River Brink - a cento



The stream is brimful in the grassy fringe


stone bridge among the withes


        old as the elms that shelter it.



A thunder of horses stretches up the slope       

moist necks 


        freed from the harness.





Source text:



Saturday, August 20, 2011

Between Being and Becoming

  
Desire marks each of us so differently

no matter how long, how fiercely we love.

Between being and becoming, we fail

so often and in such ordinary ways.



See how the sliding days silt in,

taking our other hundred lives with the water -

each one waiting, having borne us this far,

becoming finned and whole, swimming off.


Silence completes us, simple as those few notes

that answer the dark on a summer night and fall still.

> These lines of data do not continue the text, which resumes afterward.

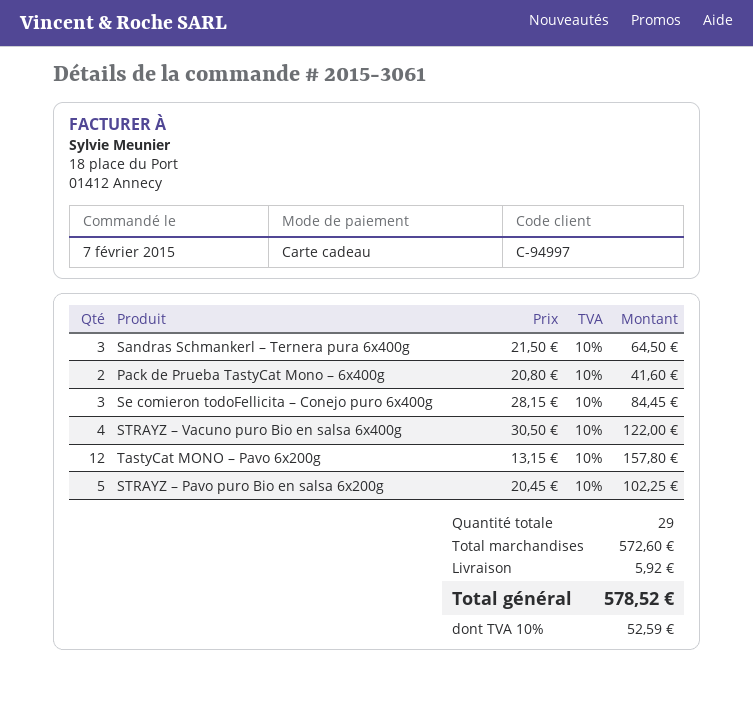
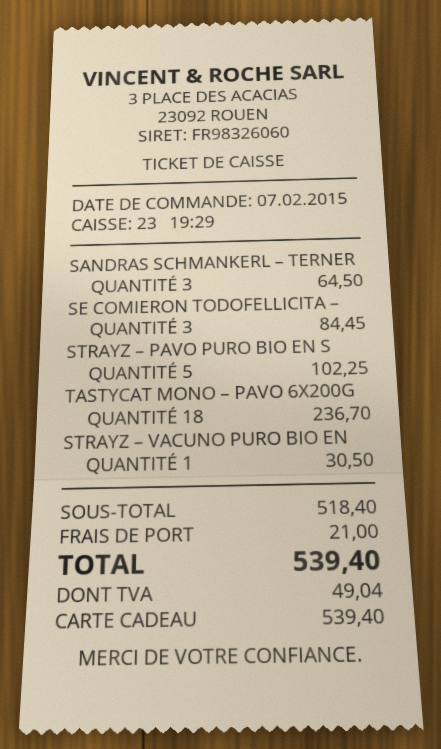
Pack de Prueba TastyCat Mono – 6x400g: 2 for 41.60 -> none
STRAYZ – Vacuno puro Bio en salsa 6x400g: 4 for 122.00 -> 1 for 30.50
TastyCat MONO – Pavo 6x200g: 12 for 157.80 -> 18 for 236.70
subtotal: 572.60 -> 518.40
shipping: 5.92 -> 21.00
tax: 52.59 -> 49.04
total: 578.52 -> 539.40

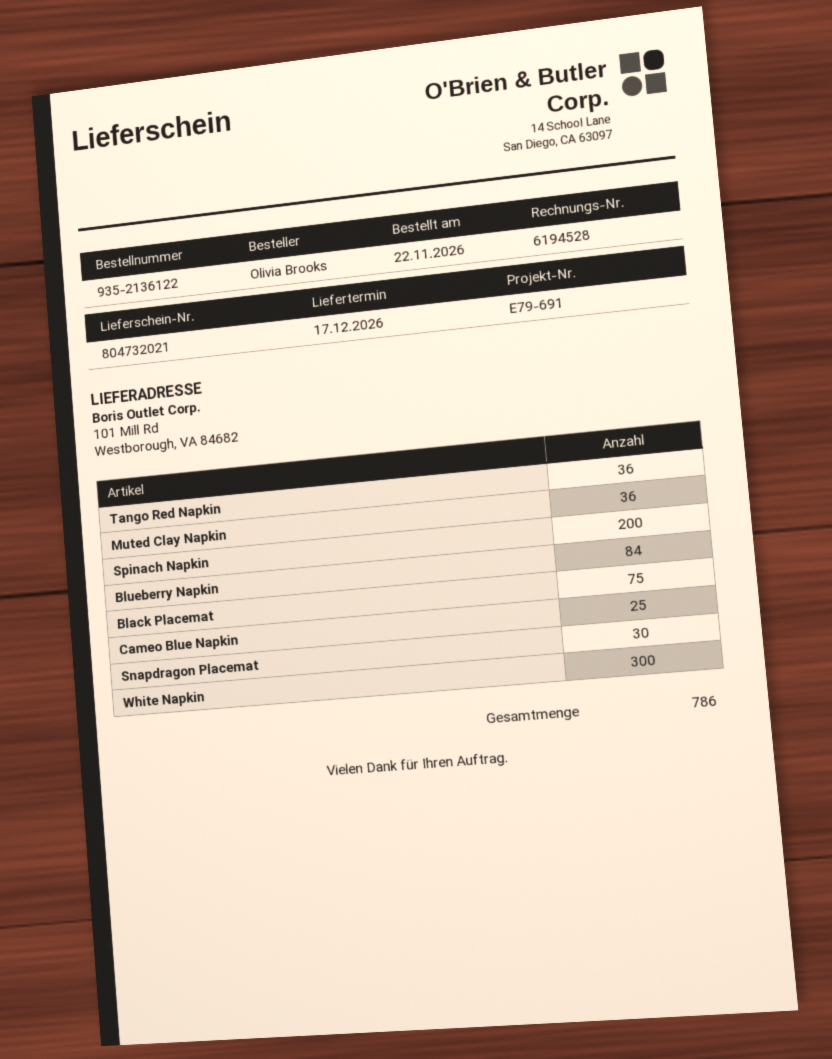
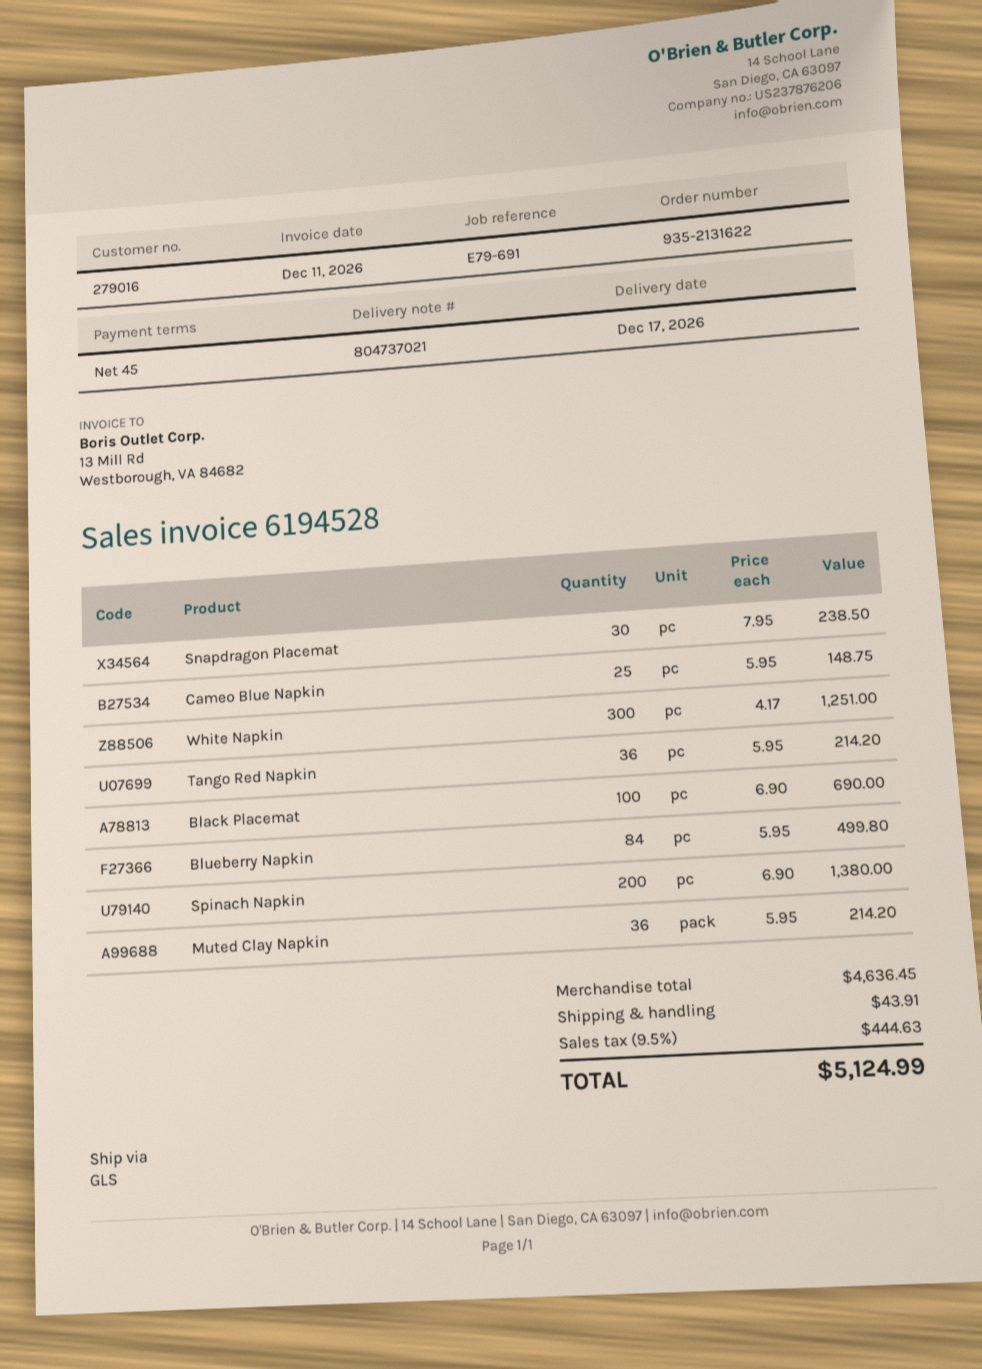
order number: 935-2136122 -> 935-2131622
delivery note number: 804732021 -> 804737021
Black Placemat: 75 -> 100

Source text for Cento: selected last lines from Jane Hirshfield's Of Gravity & Angels



Tuesday, June 21, 2011

Scribble the Holy Contour


Scribble everything!

Get drunk with your life, its own visionary tics, the true

story of the world interior – jewel center

of recollection. 

Swim in language,

in the holy contour of life

emblazoned in praise

of wild, undisciplined time.





Bits and pieces culled from Jack Kerouac's 30 Writing Tips

Saturday, June 4, 2011

Raw, Wild Summer


Prey to luminous mornings

  in whose golden pulp
        lay the core of long afternoons

raw      wild      summer
  
  drenched with honey





Cento Source text: The Street of Crocodiles by Bruno Schulz (pages 25 & 26)

Saturday, April 30, 2011

Erasure of Neruda's Epithalamium


At first I did not see you: I did not know
  your           presence:
  
the shouts of the wind in the shadow.


Do you remember

how sleep grew
in you,

      how  
               the wind
  
echoed  

      its secret syllable
  
and all things spoke 

of the seed that half opens?


Your name is on the petals

of the rose that grows on the stone,


       a scarlet mouth  

deciphers your name:
  
    broken window

crazy with light.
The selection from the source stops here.